■ **INFORMATION SHOWN**:
· · · · ·

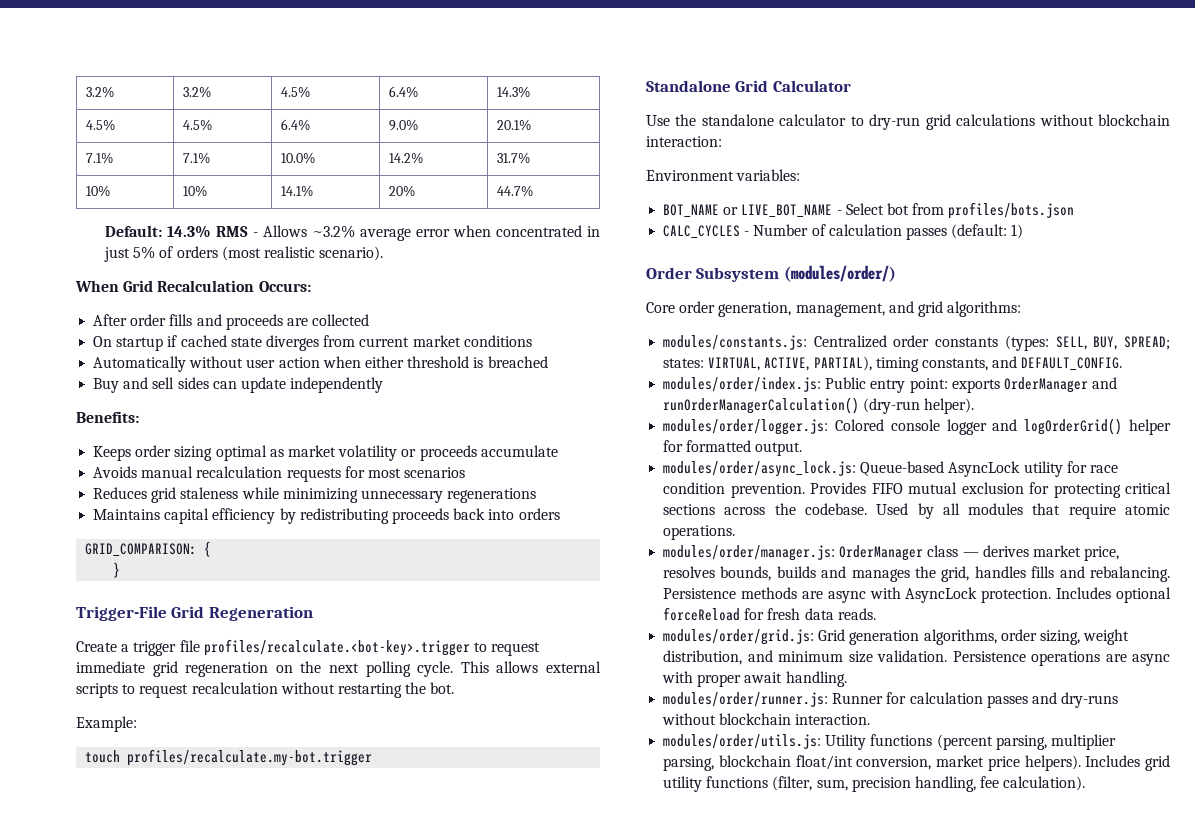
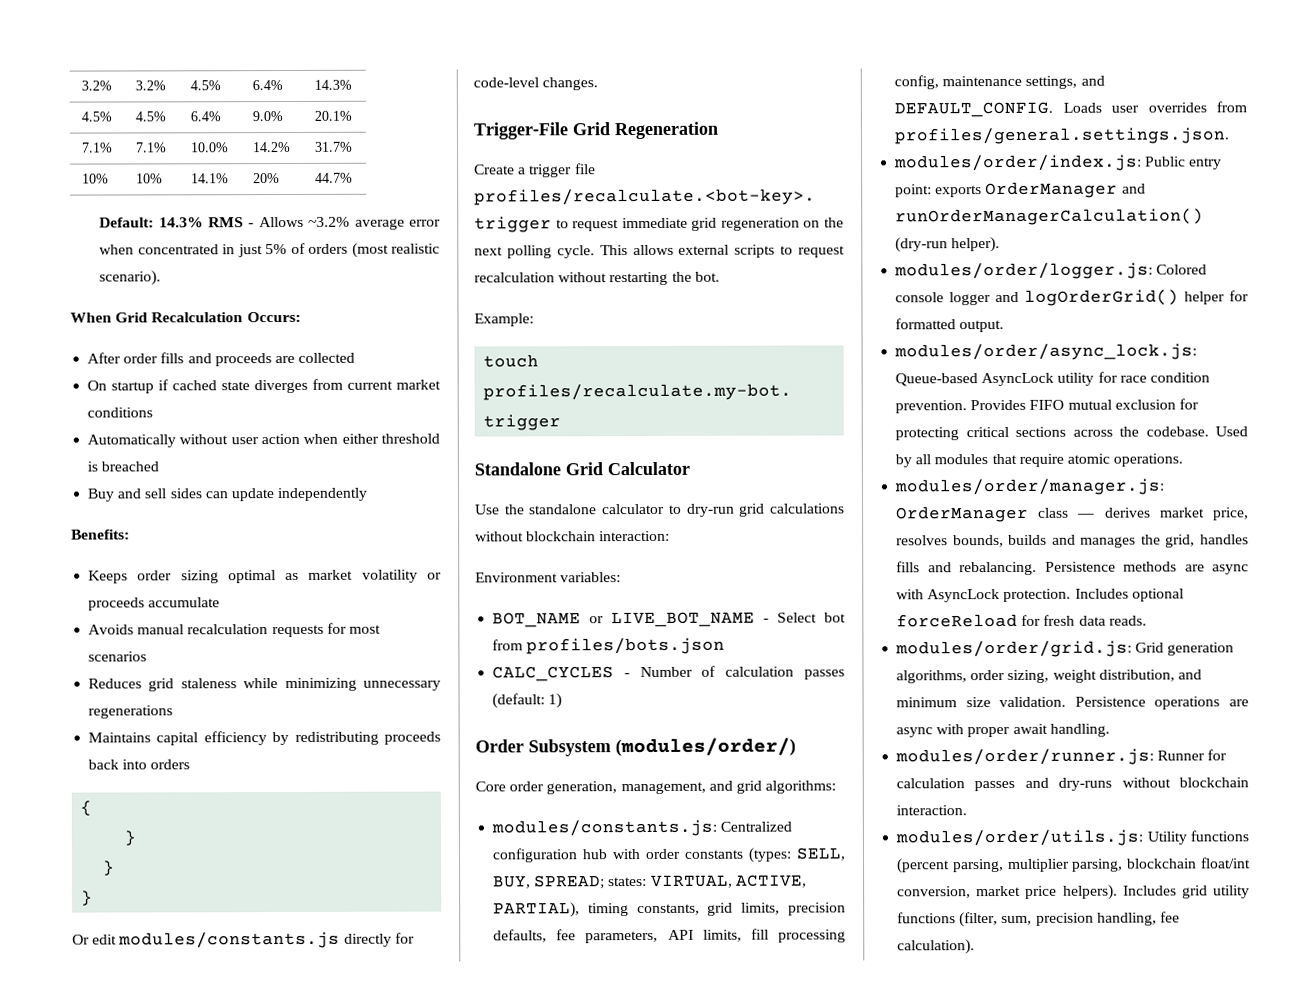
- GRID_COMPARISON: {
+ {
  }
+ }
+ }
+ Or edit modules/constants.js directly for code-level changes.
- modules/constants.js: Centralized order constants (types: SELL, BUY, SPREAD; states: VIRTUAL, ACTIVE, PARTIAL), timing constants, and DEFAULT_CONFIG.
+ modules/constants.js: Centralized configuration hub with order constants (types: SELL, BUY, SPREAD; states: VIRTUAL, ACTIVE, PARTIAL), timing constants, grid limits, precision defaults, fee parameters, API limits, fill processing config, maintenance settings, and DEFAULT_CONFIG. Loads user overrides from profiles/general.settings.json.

· · · · ·

Set down all entries above again, exactly, without images.

■ **OUTPUT OF THE TASK**:
- GRID_COMPARISON: {
+ {
  }
+ }
+ }
+ Or edit modules/constants.js directly for code-level changes.
- modules/constants.js: Centralized order constants (types: SELL, BUY, SPREAD; states: VIRTUAL, ACTIVE, PARTIAL), timing constants, and DEFAULT_CONFIG.
+ modules/constants.js: Centralized configuration hub with order constants (types: SELL, BUY, SPREAD; states: VIRTUAL, ACTIVE, PARTIAL), timing constants, grid limits, precision defaults, fee parameters, API limits, fill processing config, maintenance settings, and DEFAULT_CONFIG. Loads user overrides from profiles/general.settings.json.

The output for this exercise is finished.